WHAT IS EXPECTED: Since only the text is wanted, print every entry below exactly and omit the images.

##########

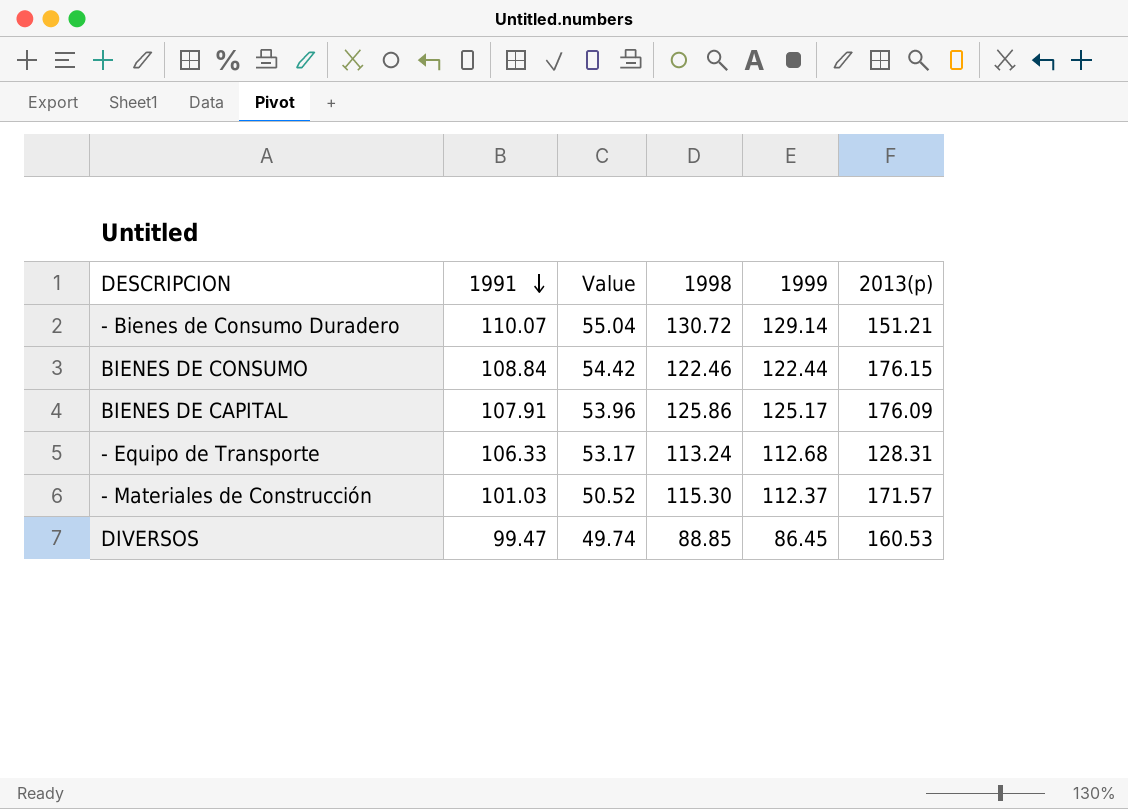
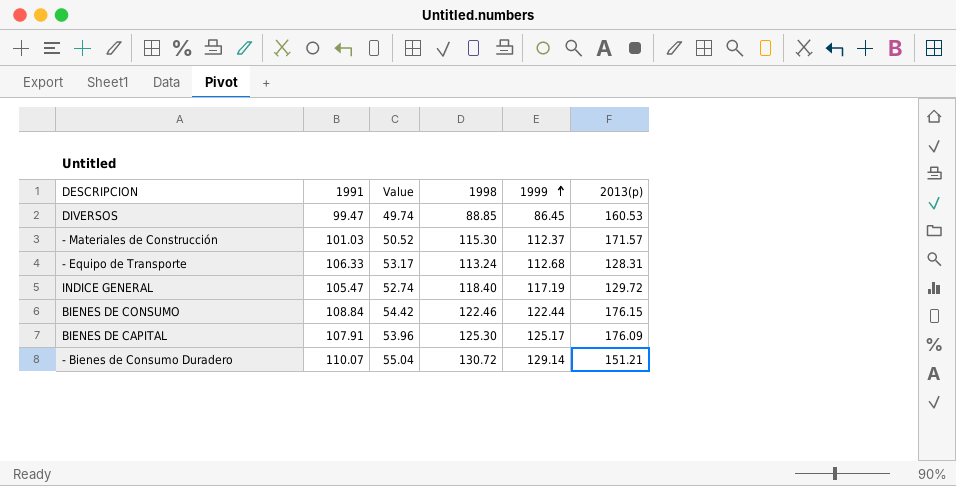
row order: 1991 descending -> 1999 ascending
row INDICE GENERAL: none -> 105.47 | 52.74 | 118.40 | 117.19 | 129.72
BIENES DE CAPITAL | 1998: 125.86 -> 125.30

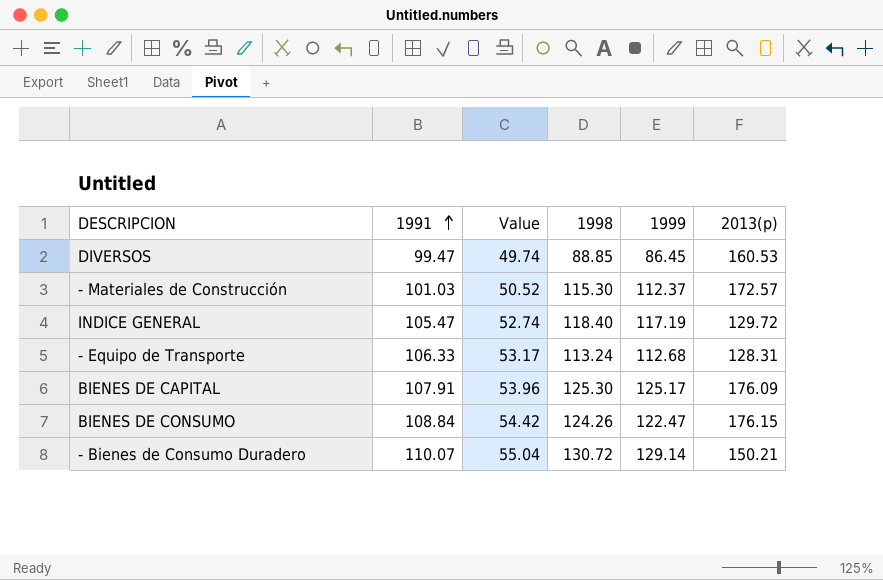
row order: 1999 ascending -> 1991 ascending
- Materiales de Construcción | 2013(p): 171.57 -> 172.57
BIENES DE CONSUMO | 1998: 122.46 -> 124.26
BIENES DE CONSUMO | 1999: 122.44 -> 122.47
- Bienes de Consumo Duradero | 2013(p): 151.21 -> 150.21

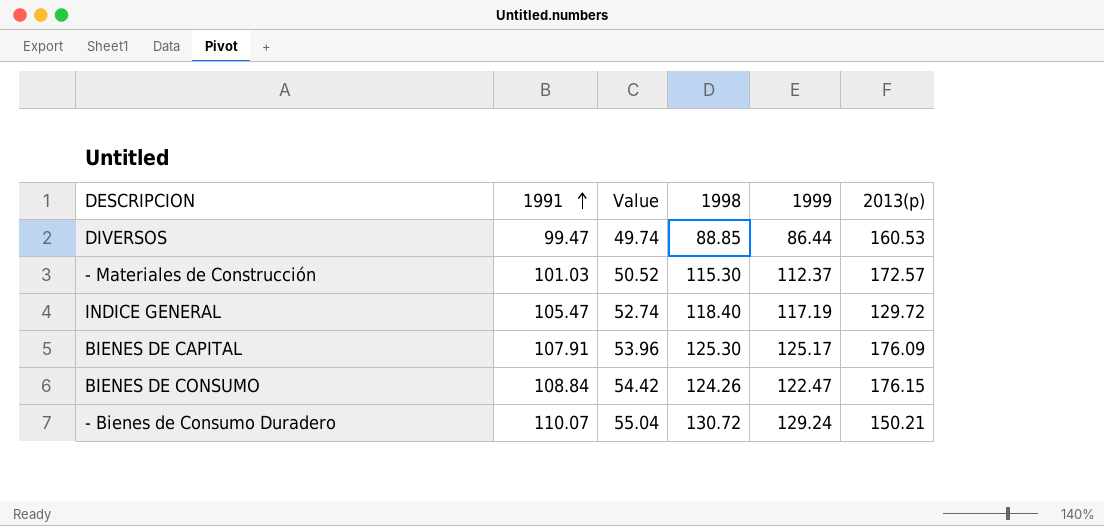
row - Equipo de Transporte: 106.33 | 53.17 | 113.24 | 112.68 | 128.31 -> none
DIVERSOS | 1999: 86.45 -> 86.44
- Bienes de Consumo Duradero | 1999: 129.14 -> 129.24

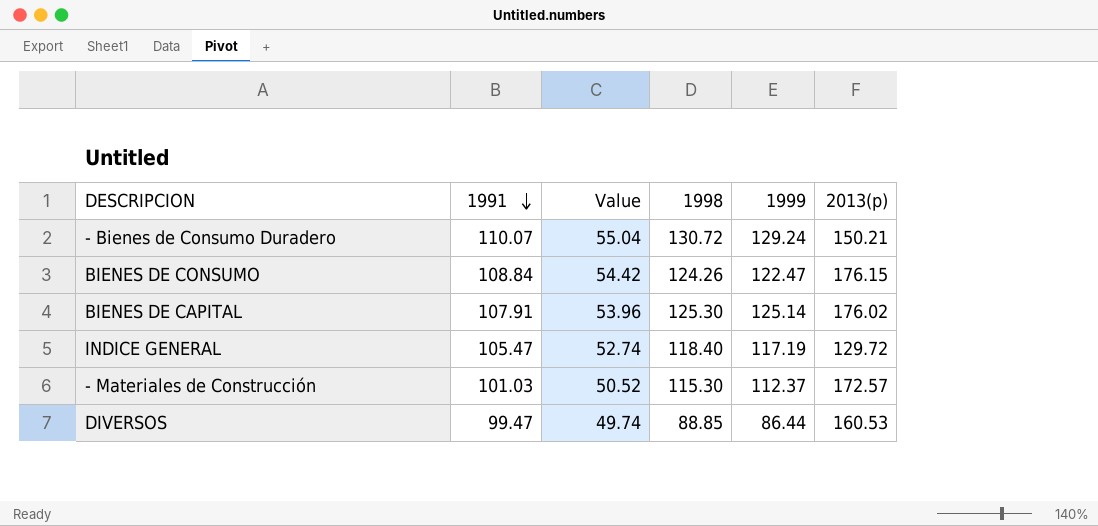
row order: 1991 ascending -> 1991 descending
BIENES DE CAPITAL | 1999: 125.17 -> 125.14
BIENES DE CAPITAL | 2013(p): 176.09 -> 176.02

##########

SOLUTION:
row order: 1991 descending -> 1999 ascending
row INDICE GENERAL: none -> 105.47 | 52.74 | 118.40 | 117.19 | 129.72
BIENES DE CAPITAL | 1998: 125.86 -> 125.30

row order: 1999 ascending -> 1991 ascending
- Materiales de Construcción | 2013(p): 171.57 -> 172.57
BIENES DE CONSUMO | 1998: 122.46 -> 124.26
BIENES DE CONSUMO | 1999: 122.44 -> 122.47
- Bienes de Consumo Duradero | 2013(p): 151.21 -> 150.21

row - Equipo de Transporte: 106.33 | 53.17 | 113.24 | 112.68 | 128.31 -> none
DIVERSOS | 1999: 86.45 -> 86.44
- Bienes de Consumo Duradero | 1999: 129.14 -> 129.24

row order: 1991 ascending -> 1991 descending
BIENES DE CAPITAL | 1999: 125.17 -> 125.14
BIENES DE CAPITAL | 2013(p): 176.09 -> 176.02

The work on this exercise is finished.